▸ Problem: One line at a time, check the entries below for the word "Blue", and copy each line that has it.

▸ Record extracts:
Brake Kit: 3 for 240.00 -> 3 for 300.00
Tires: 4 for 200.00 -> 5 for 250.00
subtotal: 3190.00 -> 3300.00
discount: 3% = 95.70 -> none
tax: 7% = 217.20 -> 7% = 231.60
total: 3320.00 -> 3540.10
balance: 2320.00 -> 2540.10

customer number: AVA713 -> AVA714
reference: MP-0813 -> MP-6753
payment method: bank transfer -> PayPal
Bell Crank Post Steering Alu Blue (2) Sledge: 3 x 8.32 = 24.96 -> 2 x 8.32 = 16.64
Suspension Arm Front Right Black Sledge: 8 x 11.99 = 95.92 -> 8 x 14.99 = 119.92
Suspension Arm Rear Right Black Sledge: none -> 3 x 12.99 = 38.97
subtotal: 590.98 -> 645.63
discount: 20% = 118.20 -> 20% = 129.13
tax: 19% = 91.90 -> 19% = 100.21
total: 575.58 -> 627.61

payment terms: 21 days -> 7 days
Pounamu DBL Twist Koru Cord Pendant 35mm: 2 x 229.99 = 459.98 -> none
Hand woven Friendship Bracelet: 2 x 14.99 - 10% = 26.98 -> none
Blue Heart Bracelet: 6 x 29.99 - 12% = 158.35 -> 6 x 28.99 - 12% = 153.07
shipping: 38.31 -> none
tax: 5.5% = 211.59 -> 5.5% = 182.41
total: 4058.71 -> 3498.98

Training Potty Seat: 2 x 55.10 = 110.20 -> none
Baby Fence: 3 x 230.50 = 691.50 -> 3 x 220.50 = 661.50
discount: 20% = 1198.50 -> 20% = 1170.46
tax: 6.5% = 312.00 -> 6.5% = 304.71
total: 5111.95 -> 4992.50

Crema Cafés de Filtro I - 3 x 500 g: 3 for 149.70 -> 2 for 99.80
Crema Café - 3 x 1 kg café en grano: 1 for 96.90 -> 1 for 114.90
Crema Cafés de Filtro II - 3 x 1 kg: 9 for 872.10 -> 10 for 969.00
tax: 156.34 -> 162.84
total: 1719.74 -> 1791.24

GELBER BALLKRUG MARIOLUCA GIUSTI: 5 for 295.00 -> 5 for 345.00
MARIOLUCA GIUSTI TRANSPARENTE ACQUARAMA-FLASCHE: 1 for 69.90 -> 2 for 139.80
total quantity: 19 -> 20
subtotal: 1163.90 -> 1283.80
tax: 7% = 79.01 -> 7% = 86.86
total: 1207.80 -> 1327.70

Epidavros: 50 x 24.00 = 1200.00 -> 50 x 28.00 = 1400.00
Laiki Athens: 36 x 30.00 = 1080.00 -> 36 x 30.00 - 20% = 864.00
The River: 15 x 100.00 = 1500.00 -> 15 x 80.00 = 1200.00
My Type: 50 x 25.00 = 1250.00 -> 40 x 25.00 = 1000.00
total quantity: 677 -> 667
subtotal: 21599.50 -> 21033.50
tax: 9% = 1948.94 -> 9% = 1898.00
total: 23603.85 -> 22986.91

▸ Output below:
Bell Crank Post Steering Alu Blue (2) Sledge: 3 x 8.32 = 24.96 -> 2 x 8.32 = 16.64
Blue Heart Bracelet: 6 x 29.99 - 12% = 158.35 -> 6 x 28.99 - 12% = 153.07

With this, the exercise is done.